-------- SUPPLIED ENTRIES --------

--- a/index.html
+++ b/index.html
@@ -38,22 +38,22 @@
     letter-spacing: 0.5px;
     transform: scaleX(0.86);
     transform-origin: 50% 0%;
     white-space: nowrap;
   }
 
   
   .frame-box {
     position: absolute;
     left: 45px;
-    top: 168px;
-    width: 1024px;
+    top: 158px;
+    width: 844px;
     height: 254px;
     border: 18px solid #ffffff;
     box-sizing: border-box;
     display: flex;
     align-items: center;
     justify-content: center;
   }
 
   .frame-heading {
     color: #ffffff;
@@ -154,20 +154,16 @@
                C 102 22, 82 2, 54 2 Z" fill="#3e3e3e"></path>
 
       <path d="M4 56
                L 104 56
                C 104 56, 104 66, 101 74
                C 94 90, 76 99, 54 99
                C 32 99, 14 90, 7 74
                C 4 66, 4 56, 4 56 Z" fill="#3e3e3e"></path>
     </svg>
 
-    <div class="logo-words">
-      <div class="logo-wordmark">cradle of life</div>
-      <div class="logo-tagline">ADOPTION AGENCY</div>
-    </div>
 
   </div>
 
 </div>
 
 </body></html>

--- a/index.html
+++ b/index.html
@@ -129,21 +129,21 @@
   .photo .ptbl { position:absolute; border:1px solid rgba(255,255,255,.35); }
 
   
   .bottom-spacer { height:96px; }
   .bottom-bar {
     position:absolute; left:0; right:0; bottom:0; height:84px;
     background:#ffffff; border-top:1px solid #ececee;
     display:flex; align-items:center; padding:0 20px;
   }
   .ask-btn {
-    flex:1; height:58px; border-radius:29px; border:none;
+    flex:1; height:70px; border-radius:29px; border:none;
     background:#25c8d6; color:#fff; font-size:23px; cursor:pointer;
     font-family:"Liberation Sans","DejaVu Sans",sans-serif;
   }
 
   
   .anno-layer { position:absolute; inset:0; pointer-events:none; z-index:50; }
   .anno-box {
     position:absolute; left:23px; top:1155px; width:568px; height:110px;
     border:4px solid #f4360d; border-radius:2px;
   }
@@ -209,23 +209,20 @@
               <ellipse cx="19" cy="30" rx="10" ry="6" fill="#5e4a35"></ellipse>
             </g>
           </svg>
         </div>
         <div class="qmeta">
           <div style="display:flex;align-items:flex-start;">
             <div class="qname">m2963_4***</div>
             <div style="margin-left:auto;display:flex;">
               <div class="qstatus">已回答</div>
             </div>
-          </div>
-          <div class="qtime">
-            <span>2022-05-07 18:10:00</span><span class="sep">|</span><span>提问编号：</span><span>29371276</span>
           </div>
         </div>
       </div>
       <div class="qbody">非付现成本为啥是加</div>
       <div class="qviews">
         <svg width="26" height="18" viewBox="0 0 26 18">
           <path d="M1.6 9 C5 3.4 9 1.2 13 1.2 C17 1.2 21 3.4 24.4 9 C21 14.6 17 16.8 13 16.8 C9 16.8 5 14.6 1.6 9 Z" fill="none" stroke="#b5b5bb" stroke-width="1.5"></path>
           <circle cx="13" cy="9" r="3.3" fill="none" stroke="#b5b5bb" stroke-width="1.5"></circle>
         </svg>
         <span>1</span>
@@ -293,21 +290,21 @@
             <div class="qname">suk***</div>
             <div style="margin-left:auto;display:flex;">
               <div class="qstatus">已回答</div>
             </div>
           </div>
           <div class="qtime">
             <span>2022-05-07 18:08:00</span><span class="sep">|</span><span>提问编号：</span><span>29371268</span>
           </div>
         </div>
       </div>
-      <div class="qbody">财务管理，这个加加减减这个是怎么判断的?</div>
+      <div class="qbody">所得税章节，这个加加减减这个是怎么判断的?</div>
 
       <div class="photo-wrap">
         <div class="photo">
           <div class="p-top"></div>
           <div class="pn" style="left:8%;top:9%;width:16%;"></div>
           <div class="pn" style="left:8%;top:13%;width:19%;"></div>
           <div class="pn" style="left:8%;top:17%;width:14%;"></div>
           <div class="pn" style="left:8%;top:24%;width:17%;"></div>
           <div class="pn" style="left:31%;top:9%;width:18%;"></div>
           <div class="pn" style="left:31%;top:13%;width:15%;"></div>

--------

* **THE TASK**:
Pull out all lines containing the word "position" from the entries above.

* **RESULT FOR THIS TASK**:
     position: absolute;
   .photo .ptbl { position:absolute; border:1px solid rgba(255,255,255,.35); }
     position:absolute; left:0; right:0; bottom:0; height:84px;
   .anno-layer { position:absolute; inset:0; pointer-events:none; z-index:50; }
     position:absolute; left:23px; top:1155px; width:568px; height:110px;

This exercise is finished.